Previously, safe/hyperstrict interpretation could end up in a deadlock after returning from the signal handler. This could be triggered with:

for i in $(seq 1 1000); do echo $i; ./test/GraphTest >/dev/null 2>/dev/null; done

The important commit here is 6c776c0b. The ret value which was allocated on the heap (though unnecessarily so) was never freed, causing free() to use signal-unsafe functionality and end up in a deadlock.

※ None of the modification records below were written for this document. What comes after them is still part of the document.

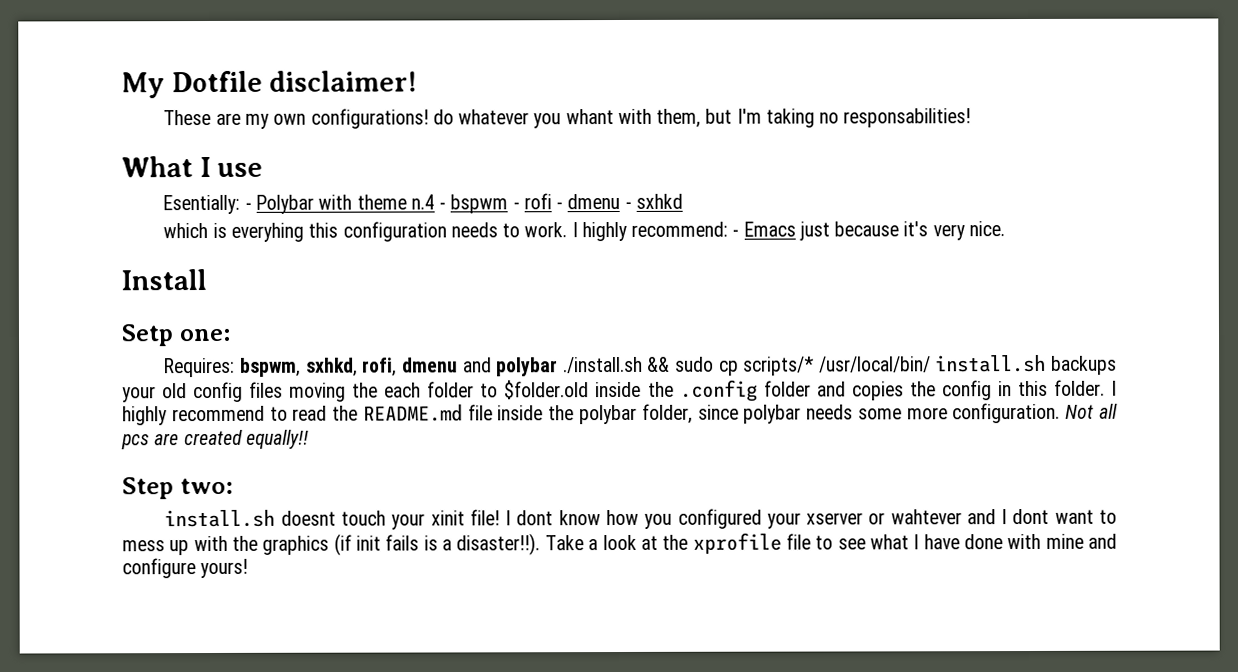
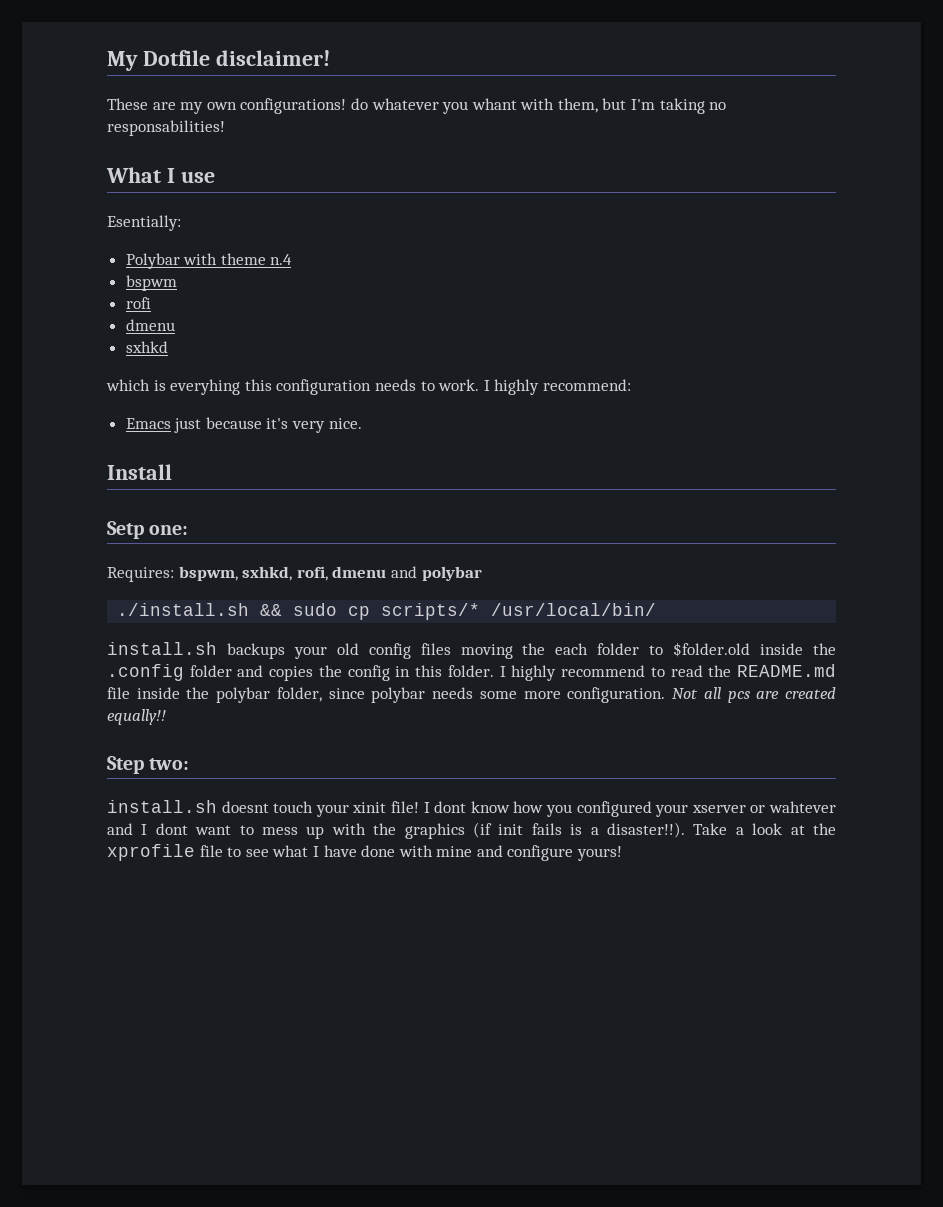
[244,202,252,210] - -> (181, 223) //
[439,202,447,210] - -> (293, 259) //
[512,202,520,210] - -> (177, 283) //
[556,193,632,210] - dmenu - -> [125,319,175,331] // dmenu //
[732,229,740,237] - -> (631, 385) //
(559, 367) none -> (482, 573) //
(931, 364) none -> (657, 609) //

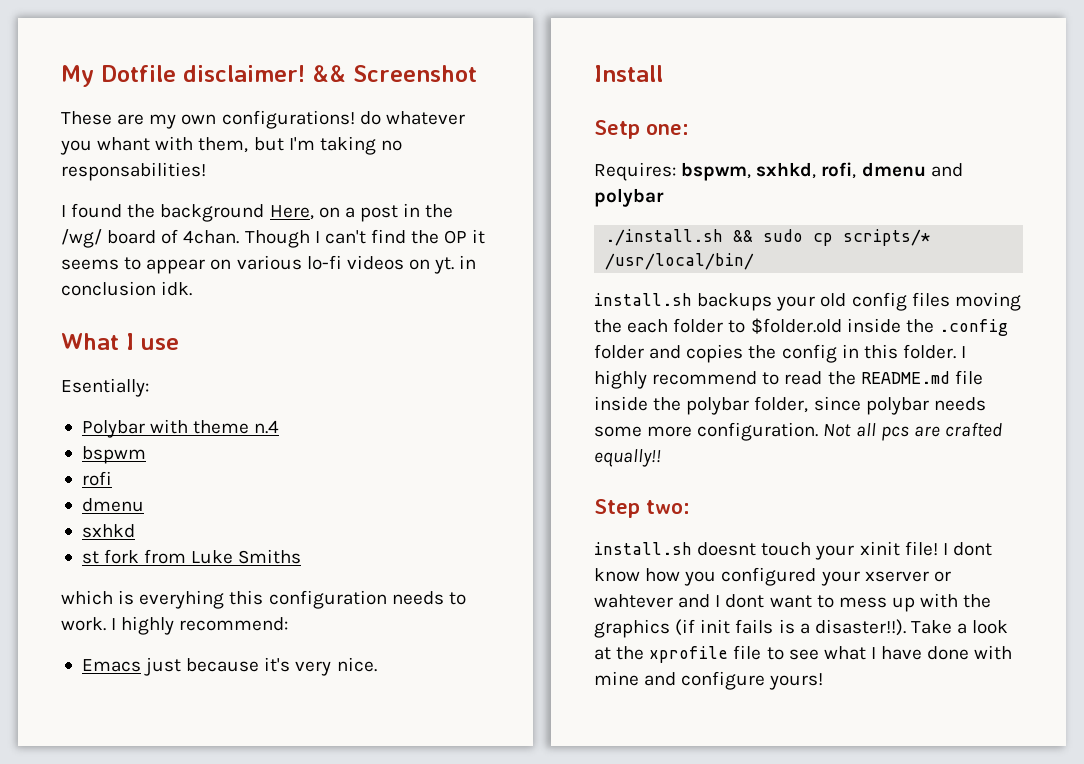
(330, 58) none -> [312,65,477,82] && Screenshot
(225, 128) none -> [61,203,454,222] [61,229,486,248] [61,255,477,274] [61,281,193,296] // I found the background Here, on a post in the /wg/ board of 4chan. Though I can't find the OP it seems to appear on various lo-fi videos on yt. in conclusion idk.
(168, 347) none -> [81,549,302,564] // st fork from Luke Smiths
[785,687,837,699] created -> [944,422,1002,437] crafted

The present implementation is still not exactly conforming to man signal-safety, which says:

If a signal handler interrupts the execution of an unsafe function, and the handler terminates via a call to longjmp(3) or siglongjmp(3) and the program subsequently calls an unsafe function, then the behavior of the program is undefined.

It seems to work fine because for now the signal handler is not called during unsafe functions(?), or because 'undefined' means 'expected' for now. I'm hesitant to implement a possibly better scheme without failing test, but for reference, here are two/three other possible solutions I considered (before figuring out the malloc issue):

  • Using a separate thread for the interpreter and catching the SIGSEGV in the main thread. This is not possible, because you can only block asynchronous signals in another thread. Synchronous signals are always sent to the target thread.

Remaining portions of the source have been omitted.